* Work required
The response should contain every record, reproduced exactly.
START Given data
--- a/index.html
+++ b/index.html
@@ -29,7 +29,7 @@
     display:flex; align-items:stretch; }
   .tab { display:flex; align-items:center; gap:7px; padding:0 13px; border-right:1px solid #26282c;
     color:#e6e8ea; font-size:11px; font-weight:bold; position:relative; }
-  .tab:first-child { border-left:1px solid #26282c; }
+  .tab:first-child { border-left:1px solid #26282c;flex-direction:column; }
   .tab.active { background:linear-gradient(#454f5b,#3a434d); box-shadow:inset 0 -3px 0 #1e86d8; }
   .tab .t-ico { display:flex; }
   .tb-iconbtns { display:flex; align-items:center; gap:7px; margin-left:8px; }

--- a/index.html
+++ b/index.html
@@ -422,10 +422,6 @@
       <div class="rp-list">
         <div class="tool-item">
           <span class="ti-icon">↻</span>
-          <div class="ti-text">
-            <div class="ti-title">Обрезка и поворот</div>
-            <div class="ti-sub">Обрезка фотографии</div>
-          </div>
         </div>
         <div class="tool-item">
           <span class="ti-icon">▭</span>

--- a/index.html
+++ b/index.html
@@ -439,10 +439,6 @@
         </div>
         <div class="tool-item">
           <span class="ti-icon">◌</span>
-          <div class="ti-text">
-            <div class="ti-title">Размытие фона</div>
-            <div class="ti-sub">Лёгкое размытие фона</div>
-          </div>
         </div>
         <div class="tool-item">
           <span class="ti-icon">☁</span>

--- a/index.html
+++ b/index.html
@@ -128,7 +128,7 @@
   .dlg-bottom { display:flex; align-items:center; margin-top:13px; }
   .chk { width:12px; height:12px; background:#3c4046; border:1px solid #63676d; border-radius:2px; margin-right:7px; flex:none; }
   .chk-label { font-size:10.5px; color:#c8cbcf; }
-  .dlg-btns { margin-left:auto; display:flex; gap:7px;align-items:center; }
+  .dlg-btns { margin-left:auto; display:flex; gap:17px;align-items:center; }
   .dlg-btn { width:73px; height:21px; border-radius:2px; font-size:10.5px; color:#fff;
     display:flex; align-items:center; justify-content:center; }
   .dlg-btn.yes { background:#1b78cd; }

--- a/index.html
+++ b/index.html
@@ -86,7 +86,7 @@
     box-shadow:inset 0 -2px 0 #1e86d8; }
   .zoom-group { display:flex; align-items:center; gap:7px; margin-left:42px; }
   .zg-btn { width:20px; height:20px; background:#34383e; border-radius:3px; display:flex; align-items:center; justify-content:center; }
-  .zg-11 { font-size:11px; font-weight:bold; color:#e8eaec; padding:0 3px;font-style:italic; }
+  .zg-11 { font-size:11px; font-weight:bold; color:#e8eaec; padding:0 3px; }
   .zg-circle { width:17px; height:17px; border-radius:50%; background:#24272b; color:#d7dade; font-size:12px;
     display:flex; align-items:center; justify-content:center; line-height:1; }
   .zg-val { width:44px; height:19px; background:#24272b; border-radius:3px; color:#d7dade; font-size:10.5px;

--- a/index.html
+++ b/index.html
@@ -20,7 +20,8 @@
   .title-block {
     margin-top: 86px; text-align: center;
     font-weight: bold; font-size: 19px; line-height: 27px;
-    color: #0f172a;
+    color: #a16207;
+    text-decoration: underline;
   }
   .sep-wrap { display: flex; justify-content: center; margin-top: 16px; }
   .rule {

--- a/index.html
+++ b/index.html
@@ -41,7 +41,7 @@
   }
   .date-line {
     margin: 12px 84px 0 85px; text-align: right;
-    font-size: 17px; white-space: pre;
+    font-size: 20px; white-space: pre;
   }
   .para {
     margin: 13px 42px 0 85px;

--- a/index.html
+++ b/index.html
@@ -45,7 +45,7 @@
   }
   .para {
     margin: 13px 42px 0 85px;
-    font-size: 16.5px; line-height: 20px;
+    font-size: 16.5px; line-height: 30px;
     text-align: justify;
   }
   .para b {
END Given data
* Result
--- a/index.html
+++ b/index.html
@@ -29,7 +29,7 @@
     display:flex; align-items:stretch; }
   .tab { display:flex; align-items:center; gap:7px; padding:0 13px; border-right:1px solid #26282c;
     color:#e6e8ea; font-size:11px; font-weight:bold; position:relative; }
-  .tab:first-child { border-left:1px solid #26282c; }
+  .tab:first-child { border-left:1px solid #26282c;flex-direction:column; }
   .tab.active { background:linear-gradient(#454f5b,#3a434d); box-shadow:inset 0 -3px 0 #1e86d8; }
   .tab .t-ico { display:flex; }
   .tb-iconbtns { display:flex; align-items:center; gap:7px; margin-left:8px; }

--- a/index.html
+++ b/index.html
@@ -422,10 +422,6 @@
       <div class="rp-list">
         <div class="tool-item">
           <span class="ti-icon">↻</span>
-          <div class="ti-text">
-            <div class="ti-title">Обрезка и поворот</div>
-            <div class="ti-sub">Обрезка фотографии</div>
-          </div>
         </div>
         <div class="tool-item">
           <span class="ti-icon">▭</span>

--- a/index.html
+++ b/index.html
@@ -439,10 +439,6 @@
         </div>
         <div class="tool-item">
           <span class="ti-icon">◌</span>
-          <div class="ti-text">
-            <div class="ti-title">Размытие фона</div>
-            <div class="ti-sub">Лёгкое размытие фона</div>
-          </div>
         </div>
         <div class="tool-item">
           <span class="ti-icon">☁</span>

--- a/index.html
+++ b/index.html
@@ -128,7 +128,7 @@
   .dlg-bottom { display:flex; align-items:center; margin-top:13px; }
   .chk { width:12px; height:12px; background:#3c4046; border:1px solid #63676d; border-radius:2px; margin-right:7px; flex:none; }
   .chk-label { font-size:10.5px; color:#c8cbcf; }
-  .dlg-btns { margin-left:auto; display:flex; gap:7px;align-items:center; }
+  .dlg-btns { margin-left:auto; display:flex; gap:17px;align-items:center; }
   .dlg-btn { width:73px; height:21px; border-radius:2px; font-size:10.5px; color:#fff;
     display:flex; align-items:center; justify-content:center; }
   .dlg-btn.yes { background:#1b78cd; }

--- a/index.html
+++ b/index.html
@@ -86,7 +86,7 @@
     box-shadow:inset 0 -2px 0 #1e86d8; }
   .zoom-group { display:flex; align-items:center; gap:7px; margin-left:42px; }
   .zg-btn { width:20px; height:20px; background:#34383e; border-radius:3px; display:flex; align-items:center; justify-content:center; }
-  .zg-11 { font-size:11px; font-weight:bold; color:#e8eaec; padding:0 3px;font-style:italic; }
+  .zg-11 { font-size:11px; font-weight:bold; color:#e8eaec; padding:0 3px; }
   .zg-circle { width:17px; height:17px; border-radius:50%; background:#24272b; color:#d7dade; font-size:12px;
     display:flex; align-items:center; justify-content:center; line-height:1; }
   .zg-val { width:44px; height:19px; background:#24272b; border-radius:3px; color:#d7dade; font-size:10.5px;

--- a/index.html
+++ b/index.html
@@ -20,7 +20,8 @@
   .title-block {
     margin-top: 86px; text-align: center;
     font-weight: bold; font-size: 19px; line-height: 27px;
-    color: #0f172a;
+    color: #a16207;
+    text-decoration: underline;
   }
   .sep-wrap { display: flex; justify-content: center; margin-top: 16px; }
   .rule {

--- a/index.html
+++ b/index.html
@@ -41,7 +41,7 @@
   }
   .date-line {
     margin: 12px 84px 0 85px; text-align: right;
-    font-size: 17px; white-space: pre;
+    font-size: 20px; white-space: pre;
   }
   .para {
     margin: 13px 42px 0 85px;

--- a/index.html
+++ b/index.html
@@ -45,7 +45,7 @@
   }
   .para {
     margin: 13px 42px 0 85px;
-    font-size: 16.5px; line-height: 20px;
+    font-size: 16.5px; line-height: 30px;
     text-align: justify;
   }
   .para b {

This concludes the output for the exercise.